RFR(XS) 8213250 CDS archive creation aborts due to metaspace object allocation failure

Jiangli Zhou jiangli.zhou at oracle.com
Sun Nov 4 20:12:31 UTC 2018


On 11/3/18 3:07 PM, Ioi Lam wrote:

>
>
> On 11/2/18 10:42 PM, Jiangli Zhou wrote:
>> Hi Ioi,
>>
>>
>> On 11/2/18 5:27 PM, Ioi Lam wrote:
>>> Hi Jiangli,
>>>
>>> Thanks for the review
>>>
>>>
>>> On 11/2/18 1:24 PM, Jiangli Zhou wrote:
>>>> Hi Ioi,
>>>>
>>>> - src/hotspot/share/classfile/verifier.cpp
>>>>
>>>> You moved 
>>>> SystemDictionaryShared::finalize_verification_constraints(_klass) 
>>>> to ClassVerifier::verify_class().
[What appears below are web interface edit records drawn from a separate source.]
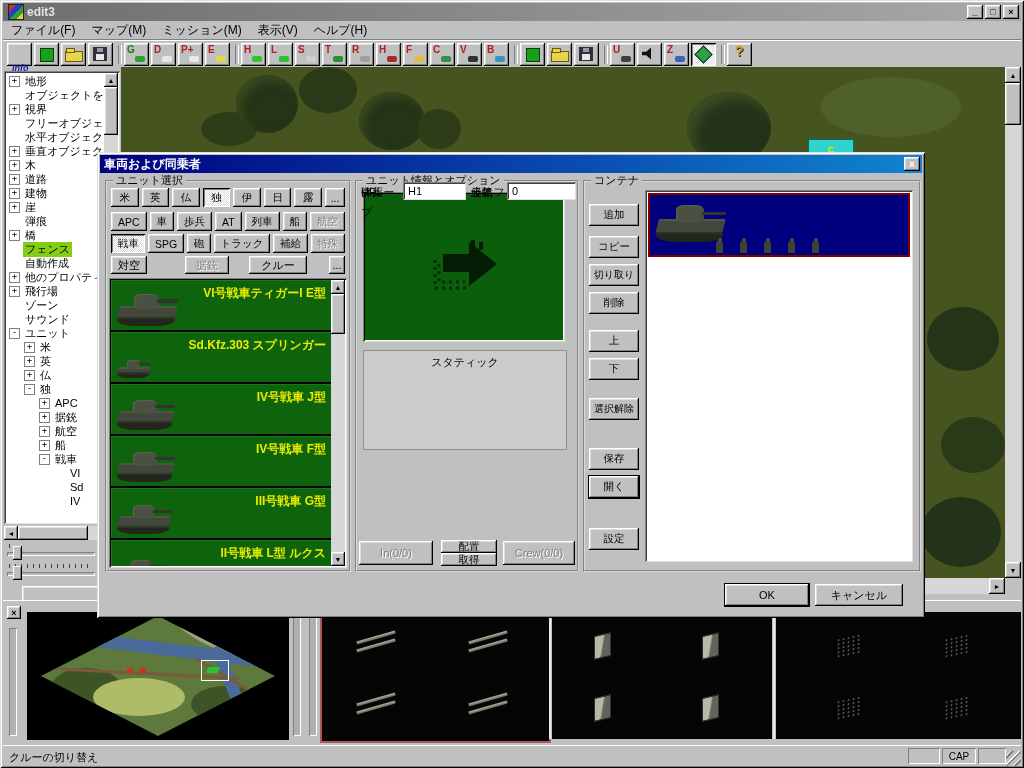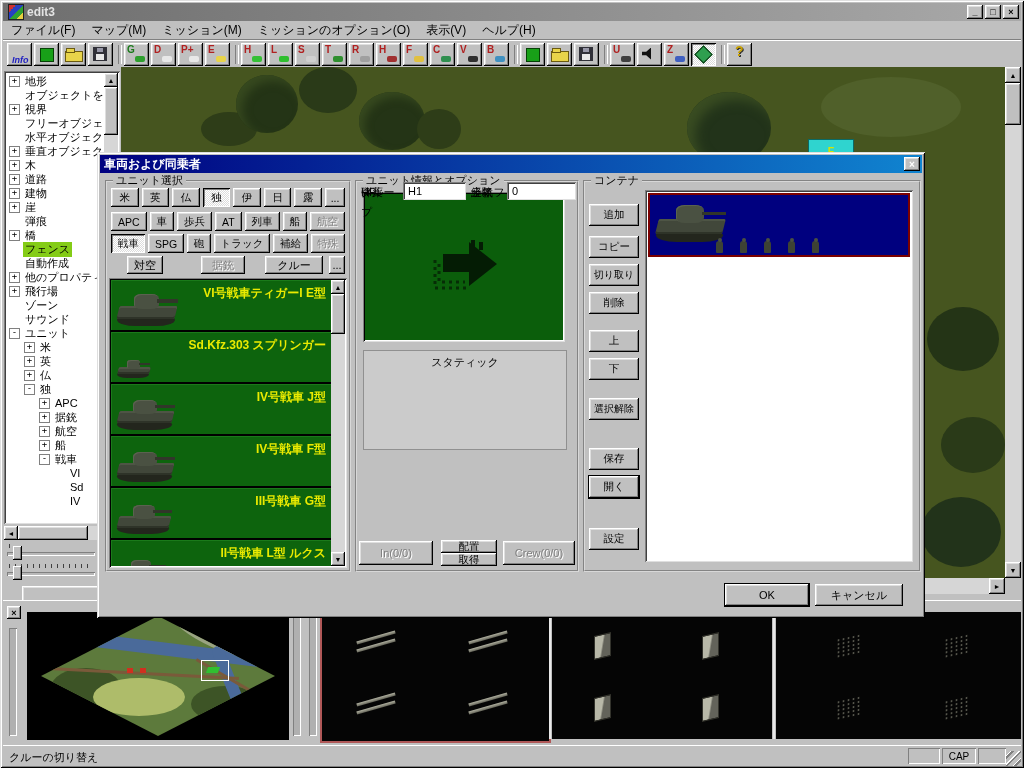--- a/index.html
+++ b/index.html
@@ -174,7 +174,6 @@
 
       <span class="menuitem">ミッション(M)</span>
 
-      <span class="menuitem">ミッションのオプション(O)</span>
 
       <span class="menuitem">表示(V)</span>
 

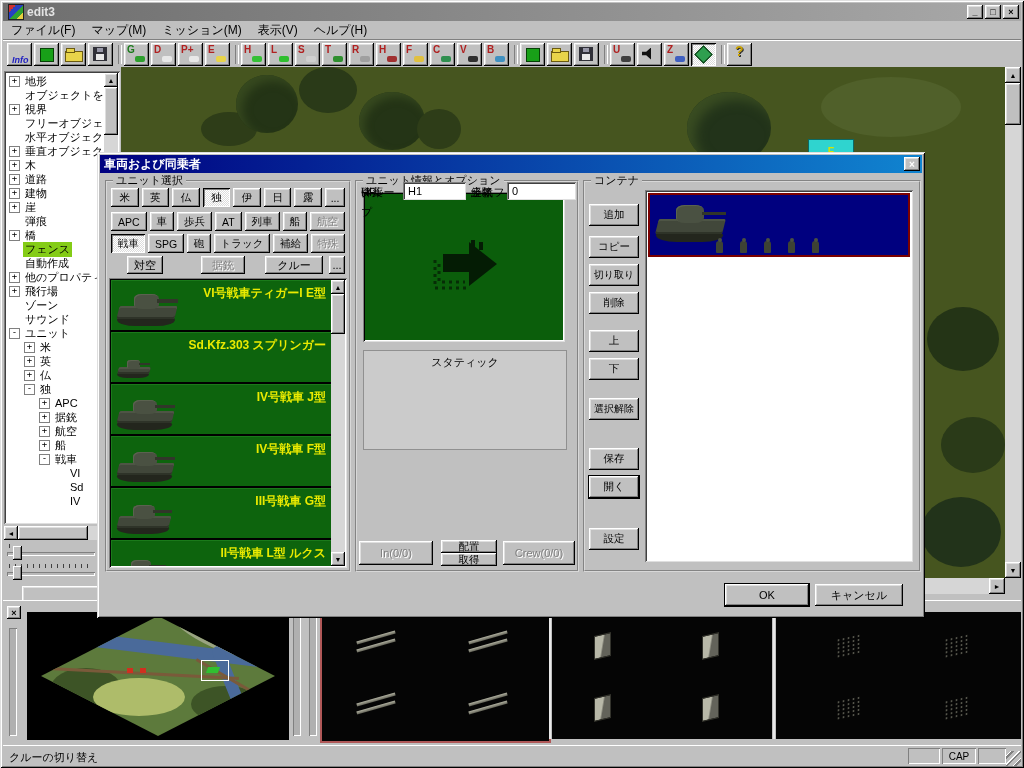--- a/index.html
+++ b/index.html
@@ -31,7 +31,7 @@
   .tbtn[data-kind="sep"]::before{content:"";position:absolute;left:3px;top:2px;bottom:2px;width:2px;border-left:1px solid #808080;border-right:1px solid #fff;}
   .tb-letter{position:absolute;left:3px;top:2px;font-size:10px;font-weight:bold;color:var(--lc,#b02020);line-height:10px;}
   .tb-acc{position:absolute;right:4px;bottom:4px;width:10px;height:6px;background:var(--ac,transparent);border-radius:2px;}
-  .tbtn[data-kind="info"] .tb-letter{color:#2020c0;font-style:italic;font-size:9px;top:12px;left:5px;}
+  .tbtn[data-kind="info"] .tb-letter{color:#2020c0;font-style:italic;font-size:9px;top:20px;left:5px;}
   .tbtn[data-kind="square"] .ic{position:absolute;left:6px;top:5px;width:12px;height:12px;background:#18a018;border:1px solid #054005;}
   .tbtn[data-kind="folder"] .ic{position:absolute;left:4px;top:8px;width:16px;height:9px;background:#e8d44a;border:1px solid #6a5a10;}
   .tbtn[data-kind="folder"] .ic::before{content:"";position:absolute;left:0;top:-4px;width:7px;height:3px;background:#e8d44a;border:1px solid #6a5a10;}

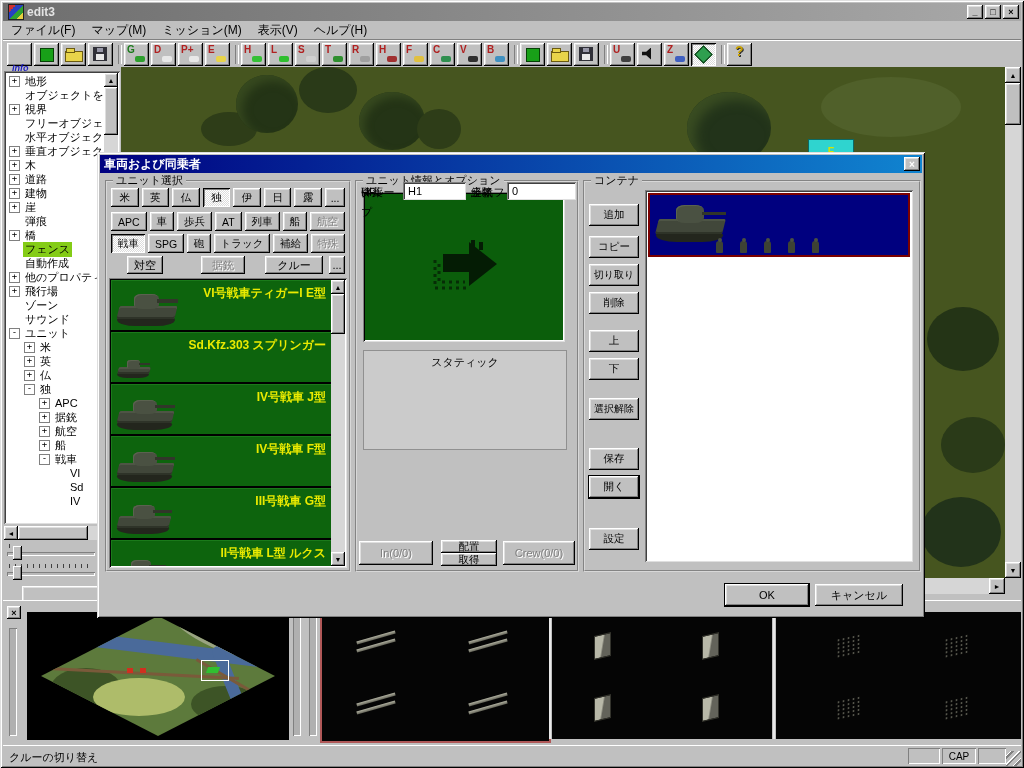--- a/index.html
+++ b/index.html
@@ -76,7 +76,7 @@
   .selrow{position:absolute;left:4px;right:4px;height:19px;display:flex;gap:3px;}
   .ubtn{flex:1 1 auto;min-width:0;padding:0 2px;font-size:10.5px;}
   .ubtn.small{flex:0 0 16px;}
-  .r4btn{position:absolute;height:18px;margin-left:16px;}
+  .r4btn{position:absolute;height:18px;}
   .ulist{position:absolute;left:2px;top:96px;right:2px;bottom:2px;background:#063f06;
     box-shadow:inset 1px 1px 0 #808080,inset -1px -1px 0 #dfdfdf,inset 2px 2px 0 #000,inset -2px -2px 0 #fff;overflow:hidden;padding-left:16px;}
   .uitems{position:absolute;left:2px;top:2px;right:16px;bottom:2px;overflow:hidden;}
We should be very careful in this 
>>>> area. Have you tested with cases where classes fail verification?
>>>
>>> void ClassVerifier::verify_class(TRAPS) {
>>>   log_info(verification)("Verifying class %s with new format", 
>>> _klass->external_name());
>>>
>>>   Array<Method*>* methods = _klass->methods();
>>>   int num_methods = methods->length();
>>>
>>>   for (int index = 0; index < num_methods; index++) {
>>>     // Check for recursive re-verification before each method.
>>>     if (was_recursively_verified())  return;
>>>
>>>     Method* m = methods->at(index);
>>>     if (m->is_native() || m->is_abstract() || m->is_overpass()) {
>>>       // If m is native or abstract, skip it.  It is checked in 
>>> class file
>>>       // parser that methods do not override a final method. 
>>> Overpass methods
>>>       // are trusted since the VM generates them.
>>>       continue;
>>>     }
>>>     verify_method(methodHandle(THREAD, m), CHECK_VERIFY(this));
>>>   }
>>>
>>>   if (DumpSharedSpaces) {
>>> SystemDictionaryShared::finalize_verification_constraints(_klass);
>>>   }
>>>
>>> If verification failed, the CHECK_VERIFY macro will force the 
>>> function to return. So we will call 
>>> finalize_verification_constraints only when verification has succeeded.
>>
>> Ok, thanks for checking.
>>
>> An alternative is to allocate from the RO space directly after 
>> relocation. That way you can avoid adding another CDS specific in the 
>> verifier code. There is also a FIXME for using the symbol offset in 
>> SharedDictionaryEntry::finalize_verification_constraints, which you 
>> could handle together.
>
> I'll leave this patch simple so it can easily be backported to JDK 11.
>
> I'll do what you suggested and deal with the FIXME in a separate RFE 
> (https://bugs.openjdk.java.net/browse/JDK-8213346).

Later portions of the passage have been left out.